┏━━
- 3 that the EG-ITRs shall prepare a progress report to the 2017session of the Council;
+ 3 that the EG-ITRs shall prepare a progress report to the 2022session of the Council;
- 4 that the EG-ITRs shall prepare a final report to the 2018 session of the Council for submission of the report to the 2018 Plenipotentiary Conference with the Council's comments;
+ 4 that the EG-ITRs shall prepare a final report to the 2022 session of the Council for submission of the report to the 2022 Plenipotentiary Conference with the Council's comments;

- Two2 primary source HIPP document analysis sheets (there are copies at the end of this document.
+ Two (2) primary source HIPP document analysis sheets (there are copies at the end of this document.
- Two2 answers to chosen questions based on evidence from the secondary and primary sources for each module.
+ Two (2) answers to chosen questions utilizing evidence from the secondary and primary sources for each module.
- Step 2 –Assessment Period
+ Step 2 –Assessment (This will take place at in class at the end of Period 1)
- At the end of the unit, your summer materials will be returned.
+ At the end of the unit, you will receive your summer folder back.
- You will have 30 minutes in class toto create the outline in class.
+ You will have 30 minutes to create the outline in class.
┗━━
Output exactly, and only, the lines running from the one that contains "- You will have" through the last line of the entries above.

• _Solution below_:
- You will have 30 minutes in class toto create the outline in class.
+ You will have 30 minutes to create the outline in class.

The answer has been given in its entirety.